By default, you should keep the corpus confidential. The corpus is a valuable resource, and generating one takes a lot of effort. An attacker who is provided a corpus may find vulnerabilities more easily.

However, a number of projects, such as OpenSSL, decided to make their corpora public. The probable reason for this is to support security researchers. Also, it simplifies the setup of using the corpus for fuzzing in CI.

In conclusion, this is a risk assessment you have to make for your project. We recommend starting by keeping the corpus private and then eventually making it public.

My fuzzer is not finding anything. What are indicators that there is a bug in the fuzzing setup? #

Take a look at the code coverage you achieve when fuzzing. In this fuzzing chapter, we have guides on how to check the coverage for every discussed fuzzer.

A proxy for code coverage can be the executions per second:

  • If you are seeing too many (>10⁶ executions per second), then the critical code is probably not executing and the code coverage is likely low.

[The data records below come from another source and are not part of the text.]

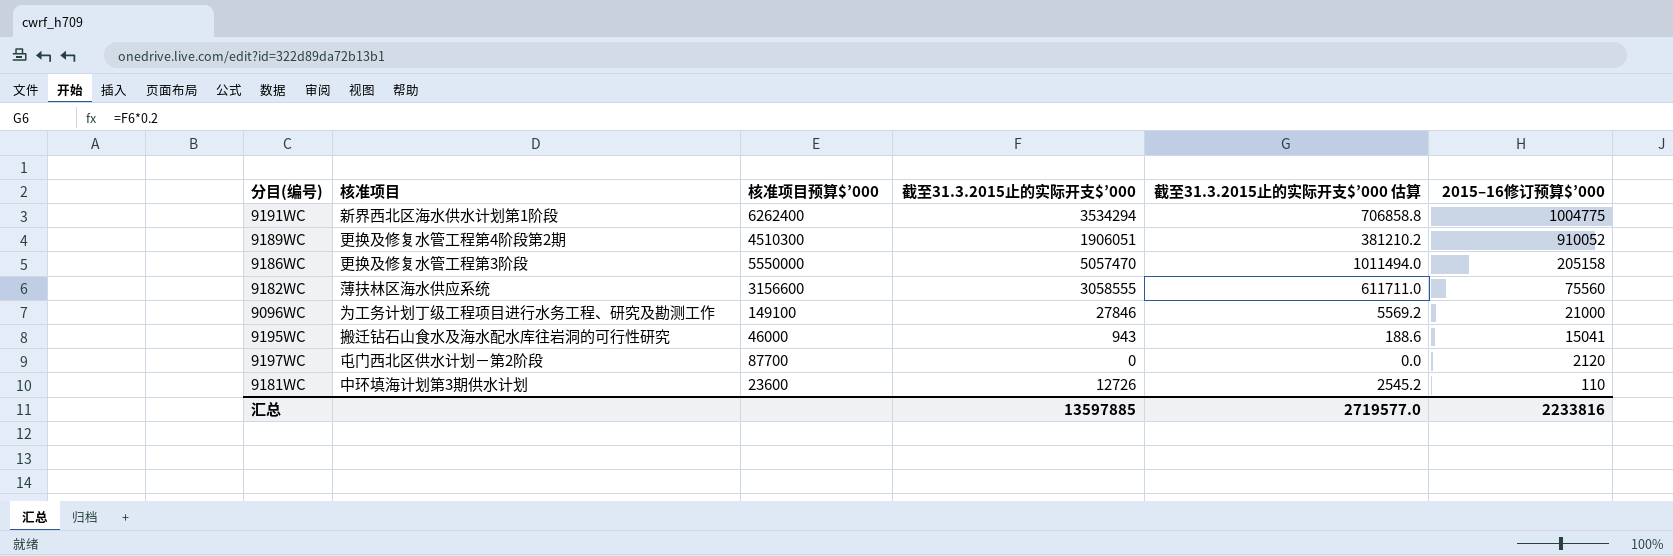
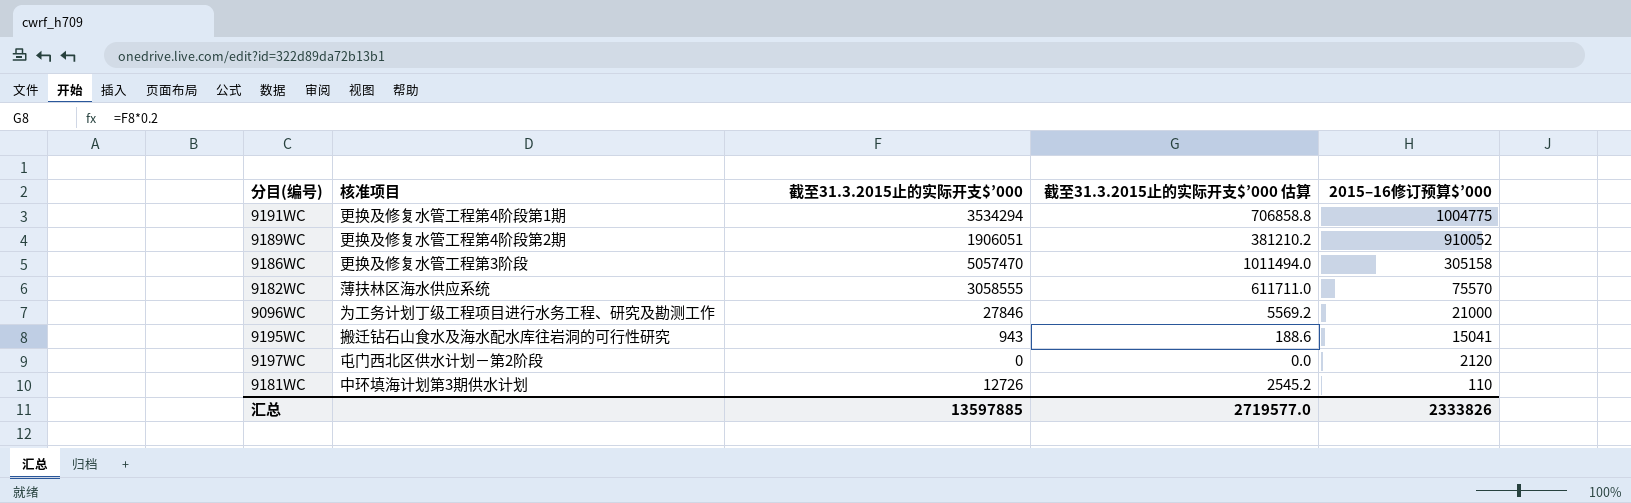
column 核准项目预算$’000 | position: 3 -> none
9191WC | 核准项目: 新界西北区海水供水计划第1阶段 -> 更换及修复水管工程第4阶段第1期
9186WC | 2015–16修订预算$’000: 205158 -> 305158
9182WC | 2015–16修订预算$’000: 75560 -> 75570
汇总 | 2015–16修订预算$’000: 2233816 -> 2333826

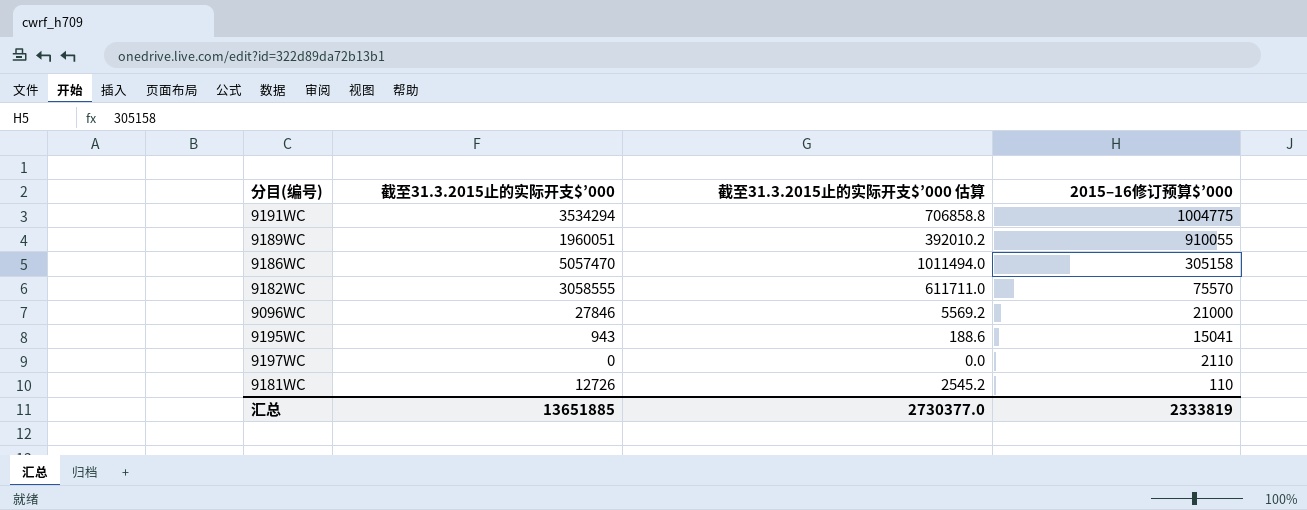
column 核准项目 | position: 2 -> none
9189WC | 截至31.3.2015止的实际开支$’000: 1906051 -> 1960051
9189WC | 截至31.3.2015止的实际开支$’000 估算: 381210.2 -> 392010.2
9189WC | 2015–16修订预算$’000: 910052 -> 910055
9197WC | 2015–16修订预算$’000: 2120 -> 2110
汇总 | 截至31.3.2015止的实际开支$’000: 13597885 -> 13651885
汇总 | 截至31.3.2015止的实际开支$’000 估算: 2719577.0 -> 2730377.0
汇总 | 2015–16修订预算$’000: 2333826 -> 2333819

The SUT may be hitting an error early and returning gracefully.
  • If you are seeing not enough executions per second (<100), your target may be executing too slowly and the fuzzer is not progressing quickly enough to discover interesting test cases.

My corpus has grown quite large. How do I deal with these thousands of small files? #

There is a technique called “corpus minimization”. Stay tuned for an update of the testing handbook to find out how to maintain and manage corpora! Subscribe to our newsletter here to get notified.

My fuzzer found inputs that crash the SUT. However, it is very large and complex. Is there a way to simplify finding the root cause of the crash? #

A technique called “test case minimization” reduces the size of inputs while preserving the crash.

Stay tuned for an update to the testing handbook that will cover how to maintain and manage corpora! Subscribe the newsletter here to get notified.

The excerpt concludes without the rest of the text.